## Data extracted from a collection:
+ + + +
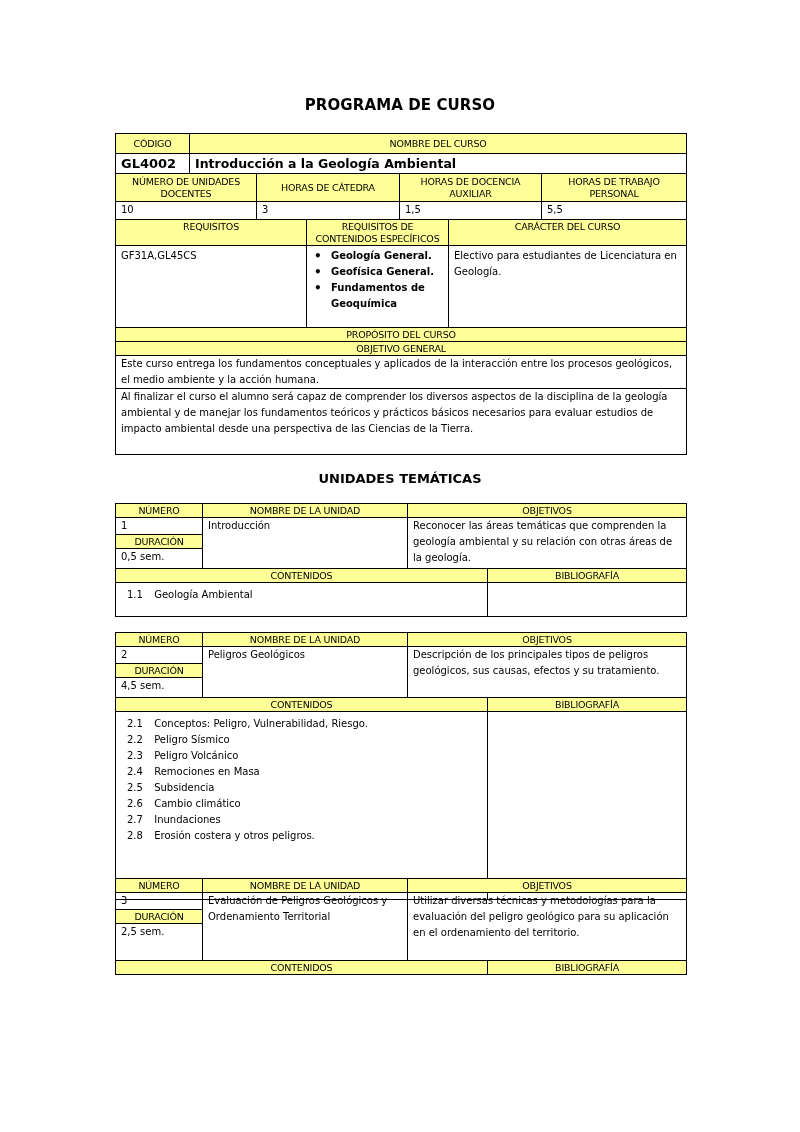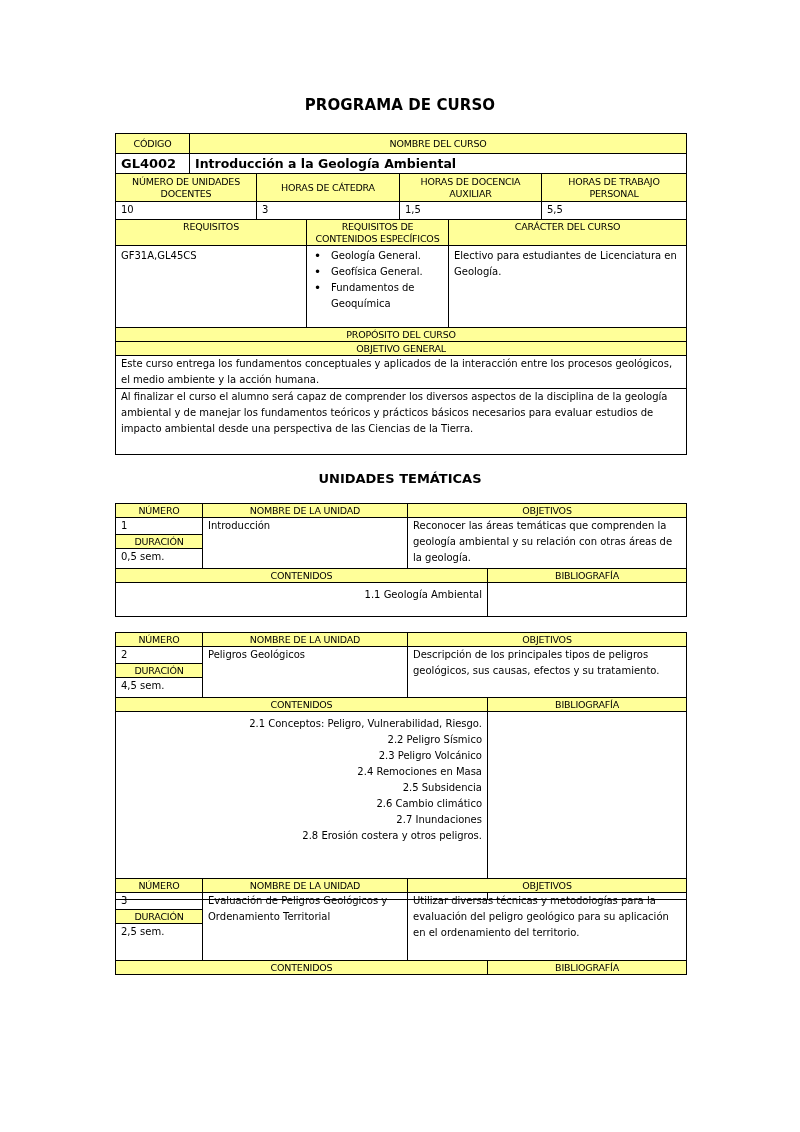--- a/index.html
+++ b/index.html
@@ -49,7 +49,7 @@
   }
   td.code { font-weight: bold; font-size: 13px; line-height: 18px; padding-top: 1px; }
   td.cname { font-weight: bold; font-size: 12.5px; line-height: 18px; padding-top: 1px; }
-  ul.bullets { list-style: none; padding-left: 0; }
+  ul.bullets { list-style: none; padding-left: 0; font-weight: bold; }
   ul.bullets li { position: relative; padding-left: 22px; }
   ul.bullets li::before {
     content: "\2022";

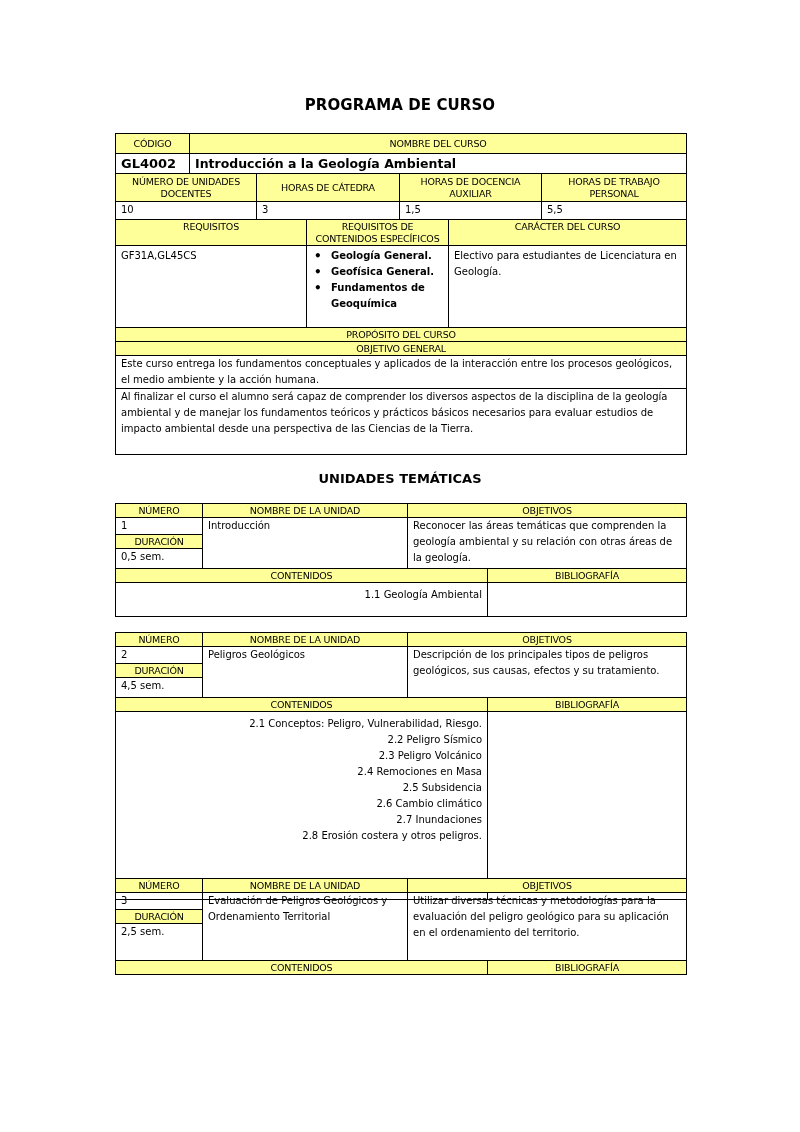--- a/index.html
+++ b/index.html
@@ -56,7 +56,7 @@
     position: absolute; left: 5px; top: 0;
     font-size: 12px;
   }
-  .contents-list { padding: 4px 0 0 6px; text-align: right; }
+  .contents-list { padding: 4px 0 0 6px; }
   .contents-list div { white-space: nowrap; }
   .contents-list .num { display: inline-block; width: 24px; }
 </style>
+ + + +
## WHAT YOU WILL DO:
Each line from the one that contains "relative; padding-left: 22px;" through the end of the records should be restated exactly; include both end lines and leave any pictures out.

## RESPONSE TO THE TASK:
   ul.bullets li { position: relative; padding-left: 22px; }
   ul.bullets li::before {
     content: "\2022";

--- a/index.html
+++ b/index.html
@@ -56,7 +56,7 @@
     position: absolute; left: 5px; top: 0;
     font-size: 12px;
   }
-  .contents-list { padding: 4px 0 0 6px; text-align: right; }
+  .contents-list { padding: 4px 0 0 6px; }
   .contents-list div { white-space: nowrap; }
   .contents-list .num { display: inline-block; width: 24px; }
 </style>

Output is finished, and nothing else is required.